9      Contempt of Court Act 2019, s 16(3)(b). See also Smith v Smith [2020] NZCA 556 at [30]–[31], citing Siemer v Solicitor-General [2009] NZCA 62, [2009] 2 NZLR 556 at [62] and Solicitor- General v Krieger [2014] NZHC 17 at [24]–[26].

[8]                 The result is Spud knowingly and deliberately failed without reasonable excuse to comply with this Court’s orders. They were orders Spark sought to assist with the taking of evidence in an arbitration. Thus Spark required exercise of this Court’s enforceable powers. A penalty now is necessary, to incentivise compliance with them. Spud also persistently has ignored and disobeyed them in the more recent exchanges, to cross the threshold for indemnity costs on Spark’s further steps in prosecution of the present application. I therefore will make the orders sought.

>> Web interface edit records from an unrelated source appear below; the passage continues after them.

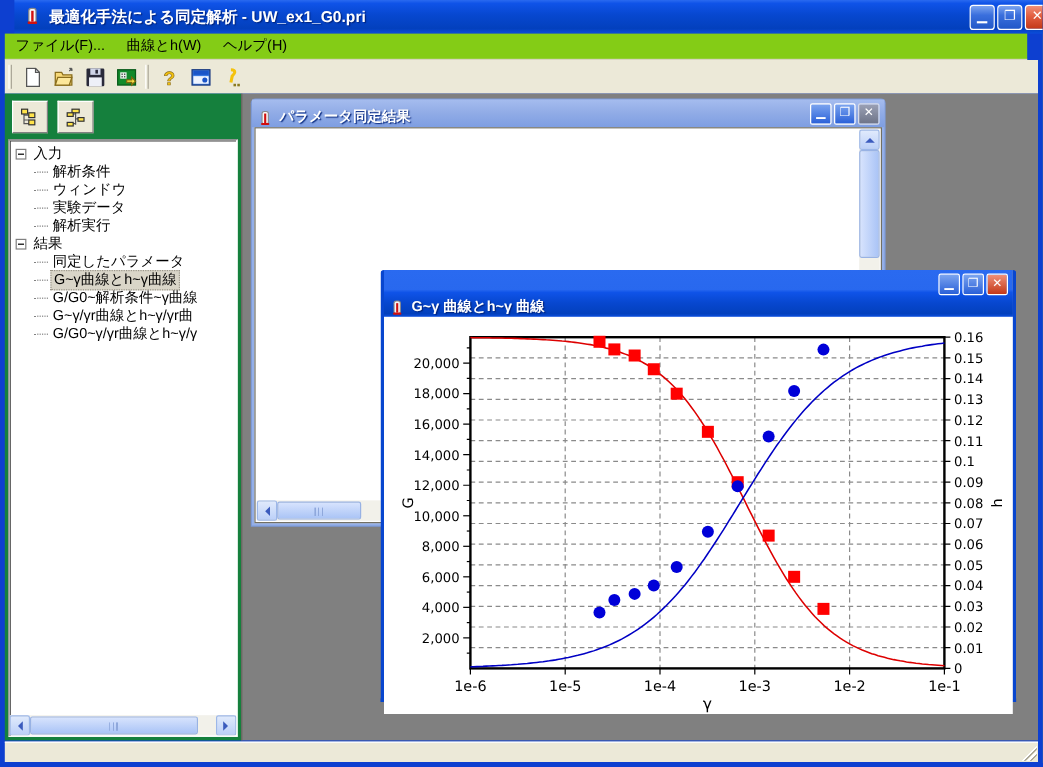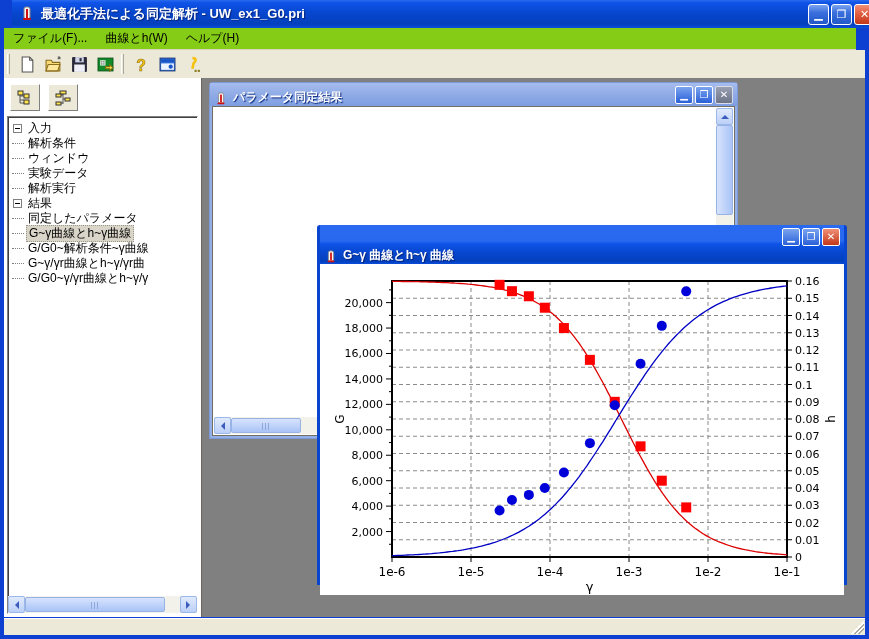"入力" .leftpanel { background: #ffffff -> #15803d }
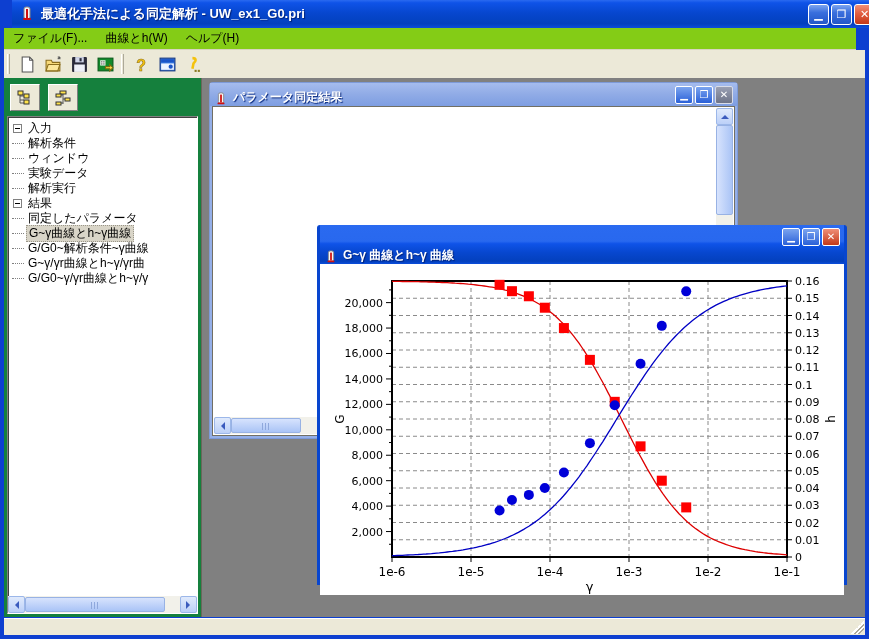"解析条件" .node.lvl1 { padding-left: 4px -> 20px }
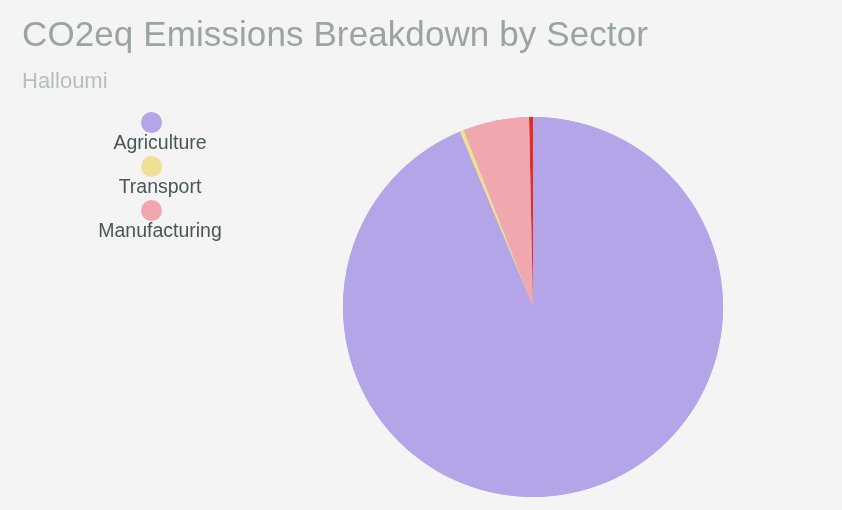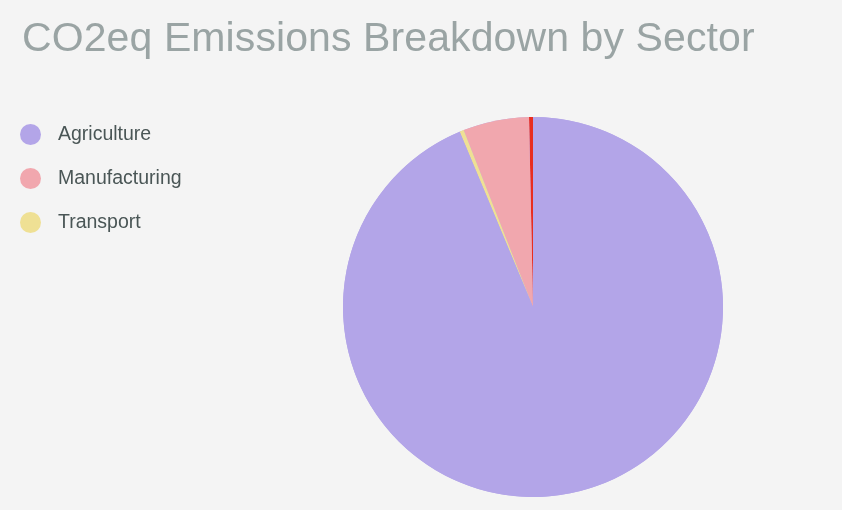"CO2eq Emissions Breakdown by Sector" .chart-title { font-size: 41px -> 35px }
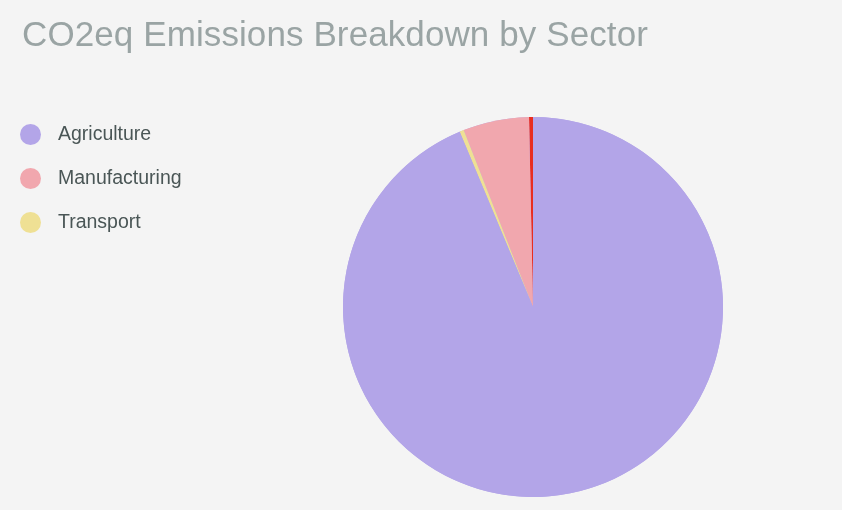"Halloumi" div.chart-subtitle { html: none -> <div>Halloumi</div> }
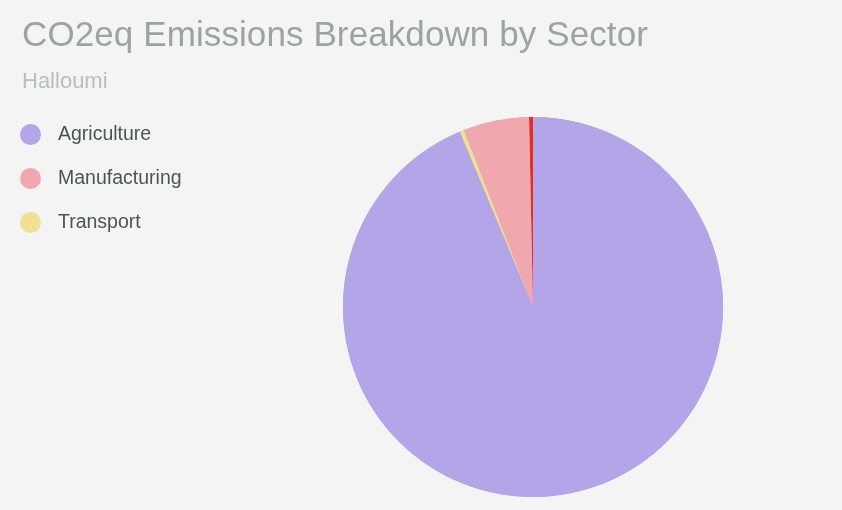"Agriculture" .legend-item { flex-direction: none -> column }
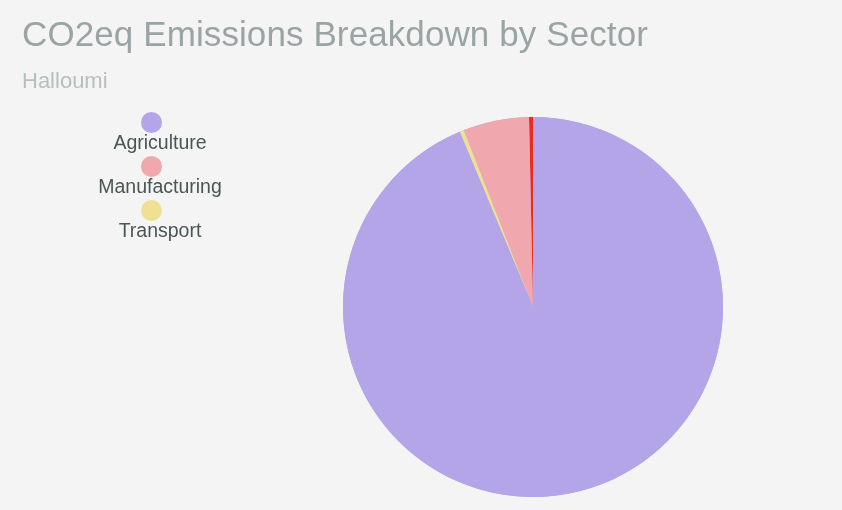"Manufacturing" div.legend-item { order: before "Transport" -> after "Transport" }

[9]                 So far as a fine is concerned, Mr Kennedy urges I set it “at the top end” in the interests of deterrence. I take the view the fact of a material fine meets those interests, without needing additionally to be at an upper bound.10

[10]I order the respondents within ten working days of this judgment:

(a)serve on Spark a sworn supplementary affidavit of documents listing the further bank statements Spud informally has disclosed to Spark;

(b)pay a fine of $5,000 under s 16(4)(a)(ii) of the Contempt of Court Act 2019;

(c)pay Spark indemnity costs  on steps taken  in this proceeding since     4 September 2020;

(d)pay Spark interest on the 5 August 2019 costs and 4 September 2020 increased costs orders until paid, at rates calculated in accordance with the Interest on Money Claims Act 2016; and

(e)in terms of paragraph 10(a)–(c) inclusive of Spark’s memorandum dated 26 November 2020.

—Jagose J


10     Contempt of Court Act 2019, s 16(4)(a)(ii).